I've started to look at various methods of reducing the row count in order to reduce network bandwidth and client side processing time/resources, but have not managed to find any kind of technique in T-SQL where I can 'compress' repetative rows down into a single row and a 'count' column. e.g.
prop1 prop2 prop3 prop4
--------------------------------
0 0 1 53
0 0 2 55
1 1 1 8
1 1 1 8
1 1 1 8
1 1 1 8
0 0 2 55
0 0 2 55
0 0 1 53
Into:
prop1 prop2 prop3 prop4 count
-----------------------------------------
0 0 1 53 1
0 0 2 55 1
1 1 1 8 4
0 0 2 55 2
0 0 1 53 1
I'd estimate that if this was possible, in many cases what would be a 70,000 row result set would be down to a few thousand at most.

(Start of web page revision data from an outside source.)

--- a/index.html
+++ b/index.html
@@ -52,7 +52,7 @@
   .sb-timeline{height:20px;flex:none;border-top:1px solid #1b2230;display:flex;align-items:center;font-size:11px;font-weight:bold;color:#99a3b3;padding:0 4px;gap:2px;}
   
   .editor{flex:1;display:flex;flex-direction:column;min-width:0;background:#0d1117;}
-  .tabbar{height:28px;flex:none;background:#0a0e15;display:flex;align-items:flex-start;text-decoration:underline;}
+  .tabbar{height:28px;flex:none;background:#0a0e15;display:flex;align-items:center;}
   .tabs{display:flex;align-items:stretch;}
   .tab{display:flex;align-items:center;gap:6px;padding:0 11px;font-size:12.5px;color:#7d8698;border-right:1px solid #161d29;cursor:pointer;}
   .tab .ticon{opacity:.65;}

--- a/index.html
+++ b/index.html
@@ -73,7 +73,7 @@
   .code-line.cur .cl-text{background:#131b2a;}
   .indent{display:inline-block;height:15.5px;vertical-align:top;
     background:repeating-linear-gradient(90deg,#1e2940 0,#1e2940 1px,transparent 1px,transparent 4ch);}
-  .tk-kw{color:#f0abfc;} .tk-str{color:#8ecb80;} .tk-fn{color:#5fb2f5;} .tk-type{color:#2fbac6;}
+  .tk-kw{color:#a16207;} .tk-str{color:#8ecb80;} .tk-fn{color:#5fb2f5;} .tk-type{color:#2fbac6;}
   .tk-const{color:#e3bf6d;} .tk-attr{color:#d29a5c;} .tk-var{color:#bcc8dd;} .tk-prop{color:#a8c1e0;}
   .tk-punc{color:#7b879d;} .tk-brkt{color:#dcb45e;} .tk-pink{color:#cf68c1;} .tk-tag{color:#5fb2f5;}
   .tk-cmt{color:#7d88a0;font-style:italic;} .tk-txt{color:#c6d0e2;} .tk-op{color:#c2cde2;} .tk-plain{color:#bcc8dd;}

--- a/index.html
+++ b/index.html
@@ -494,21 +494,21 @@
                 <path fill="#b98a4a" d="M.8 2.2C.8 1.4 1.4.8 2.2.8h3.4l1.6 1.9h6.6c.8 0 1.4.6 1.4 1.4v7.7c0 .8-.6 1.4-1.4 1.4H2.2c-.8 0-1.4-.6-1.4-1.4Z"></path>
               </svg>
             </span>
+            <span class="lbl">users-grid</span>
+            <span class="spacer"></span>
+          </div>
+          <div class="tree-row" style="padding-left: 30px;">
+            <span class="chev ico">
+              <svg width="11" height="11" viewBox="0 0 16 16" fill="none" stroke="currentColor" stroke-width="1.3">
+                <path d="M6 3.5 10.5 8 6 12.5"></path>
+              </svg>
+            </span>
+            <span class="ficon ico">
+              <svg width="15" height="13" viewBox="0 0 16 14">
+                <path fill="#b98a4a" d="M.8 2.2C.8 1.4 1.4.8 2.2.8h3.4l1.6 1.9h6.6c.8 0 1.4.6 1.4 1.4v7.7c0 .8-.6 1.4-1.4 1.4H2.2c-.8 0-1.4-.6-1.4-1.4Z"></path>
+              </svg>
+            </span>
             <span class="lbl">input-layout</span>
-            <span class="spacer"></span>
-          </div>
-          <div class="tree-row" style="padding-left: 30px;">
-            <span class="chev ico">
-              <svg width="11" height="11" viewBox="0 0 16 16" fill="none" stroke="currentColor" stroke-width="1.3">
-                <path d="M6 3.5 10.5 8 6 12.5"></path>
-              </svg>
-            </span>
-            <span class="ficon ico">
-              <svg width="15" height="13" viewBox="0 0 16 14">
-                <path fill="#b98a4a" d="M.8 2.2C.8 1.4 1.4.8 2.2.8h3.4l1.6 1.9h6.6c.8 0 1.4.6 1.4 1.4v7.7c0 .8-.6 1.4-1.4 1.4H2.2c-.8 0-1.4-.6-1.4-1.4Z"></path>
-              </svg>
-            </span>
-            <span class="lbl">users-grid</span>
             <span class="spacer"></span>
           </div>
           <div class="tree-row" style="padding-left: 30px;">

Am I barking up the wrong tree here (is there implicit compression as part of the SQL Server protocol)?
Is there a way to do this (SQL Server 2005)?

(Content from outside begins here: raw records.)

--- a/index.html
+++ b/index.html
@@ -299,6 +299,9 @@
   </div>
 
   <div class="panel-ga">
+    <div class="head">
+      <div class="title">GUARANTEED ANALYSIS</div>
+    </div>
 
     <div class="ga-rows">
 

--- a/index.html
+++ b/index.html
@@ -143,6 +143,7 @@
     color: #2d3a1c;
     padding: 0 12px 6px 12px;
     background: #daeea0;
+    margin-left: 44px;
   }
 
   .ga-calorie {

Is there a reason I shouldn't do this?
Thanks.
You can use the count function! This will require you to use the group by clause, where you tell count how to break up, or group, itself. Gropu by is used for any aggregate function in SQL.
select
prop1,
prop2,
prop3,
prop4,
count(*) as count
from
tbl
group by
prop1,
prop2,
prop3,
prop4,
y,
x
order by y, x
Update: The OP mentioned these are ordered by y and x, not part of the result set. In this case, you can still use y and x as part of the group by.

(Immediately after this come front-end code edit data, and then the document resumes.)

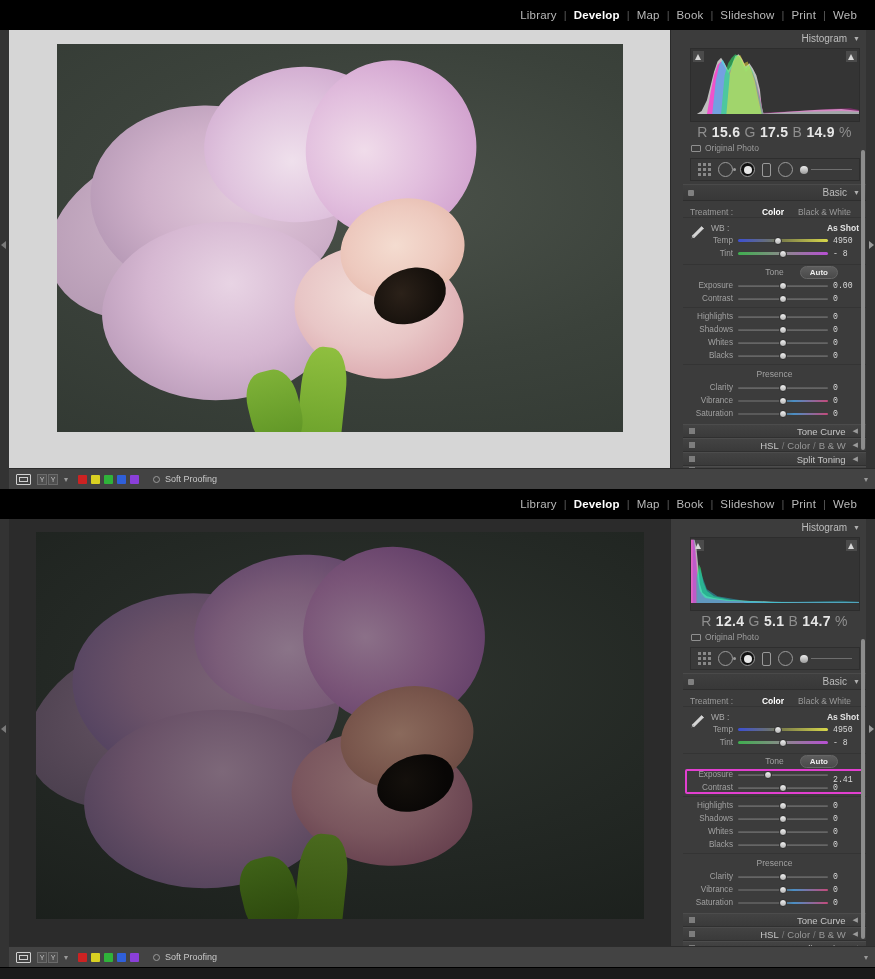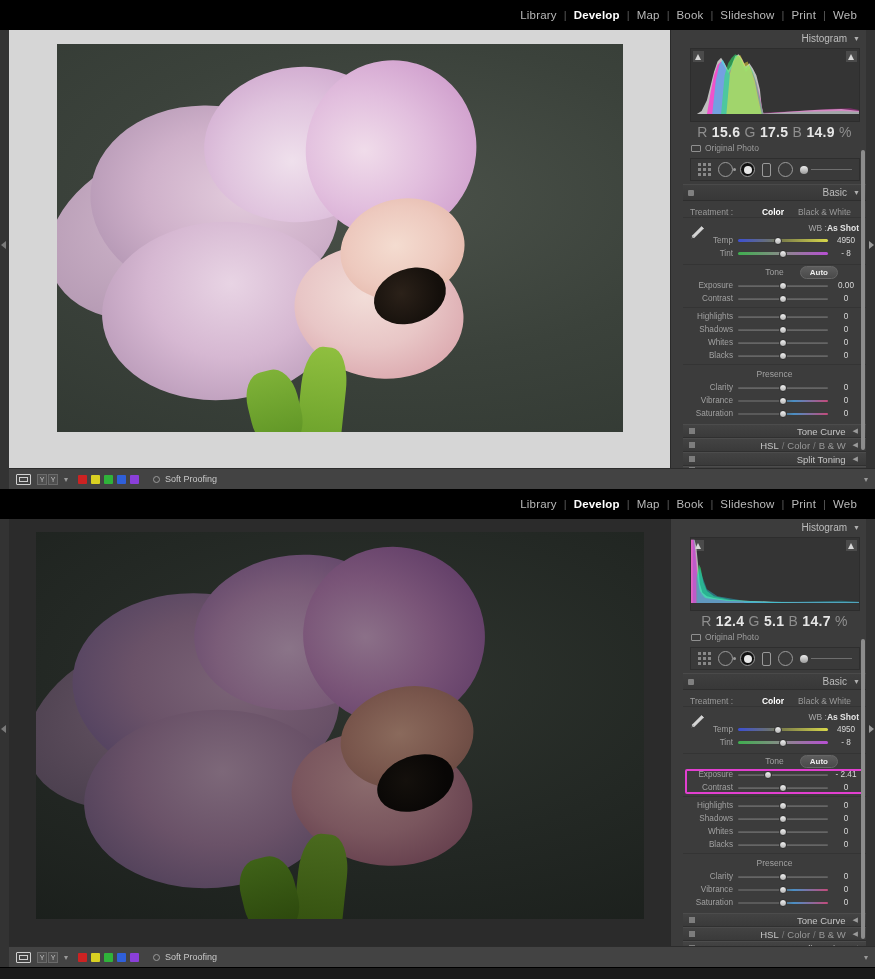--- a/index.html
+++ b/index.html
@@ -163,7 +163,7 @@
     display: flex; align-items: center; font-size: 8.5px; color: #a8a8a8;
     height: 13px; padding-left: 28px; padding-right: 7px;
   }
-  .wb-row .lab { flex: 1; text-align: right; }
+  .wb-row .lab { flex: 1; text-align: left; }
   .wb-row .val { color: #e4e4e4; font-weight: bold; }
 
   .slider-row {

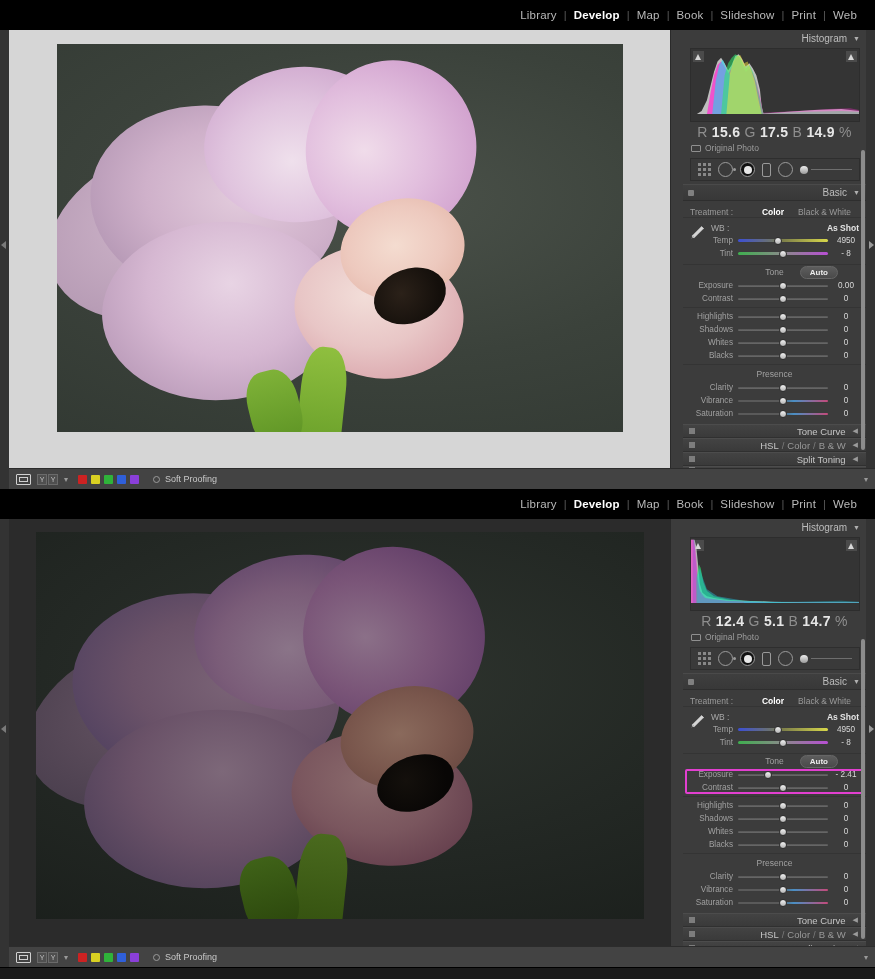--- a/index.html
+++ b/index.html
@@ -181,7 +181,7 @@
     border-radius: 50%; background: linear-gradient(#f2f2f2,#b4b4b4);
     border: 1px solid #2f2f2f;
   }
-  .slider-row .num { width: 26px; text-align: center; color: #d9d9d9; flex: 0 0 auto; font-size: 8.2px; }
+  .slider-row .num { width: 26px; text-align: left; color: #d9d9d9; flex: 0 0 auto; font-size: 8.2px; font-family: Liberation Mono, monospace; }
 
   .tone-head, .presence-head {
     display: flex; align-items: center; justify-content: center;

Keep in mind that order means nothing if it doesn't have ordering columns, so in this case, we have to respect that with y and x in the group by.
This will work, though it is painful to look at:
;WITH Ordering
AS
(
SELECT Prop1,
Prop2,
Prop3,
Prop4,
ROW_NUMBER() OVER (ORDER BY Y, X) RN
FROM Props
)
SELECT
CurrentRow.Prop1,
CurrentRow.Prop2,
CurrentRow.Prop3,
CurrentRow.Prop4,
CurrentRow.RN -
ISNULL((SELECT TOP 1 RN FROM Ordering O3 WHERE RN < CurrentRow.RN AND (CurrentRow.Prop1 <> O3.Prop1 OR CurrentRow.Prop2 <> O3.Prop2 OR CurrentRow.Prop3 <> O3.Prop3 OR CurrentRow.Prop4 <> O3.Prop4) ORDER BY RN DESC), 0) Repetitions
FROM Ordering CurrentRow
LEFT JOIN Ordering O2 ON CurrentRow.RN + 1 = O2.RN
WHERE O2.RN IS NULL OR (CurrentRow.Prop1 <> O2.Prop1 OR CurrentRow.Prop2 <> O2.Prop2 OR CurrentRow.Prop3 <> O2.Prop3 OR CurrentRow.Prop4 <> O2.Prop4)
ORDER BY CurrentRow.RN
The gist is the following:
Enumerate each row using ROW_NUMBER OVER to get the correct order.
Find the maximums per cycle by joining only when the next row has different fields or when the next row does not exist.
Figure out the count of repetitions is by taking the current row number (presumed to be the max for this cycle) and subtracting from it the maximum row number of the previous cycle, if it exists.
70,000 rows of four integer columns is not really a worry for bandwidth on a modern LAN, unless you have many workstations executing this query concurrently; and on a WAN with more restricted bandwidth you could use DISTINCT to eliminate duplicate rows, an approach which would be frugal with your bandwidth but consume some server CPU. Again, however, unless you have a really overloaded server that is always performing at or near peak loads, this additional consumption would be a mere blip. 70,000 rows is next to nothing.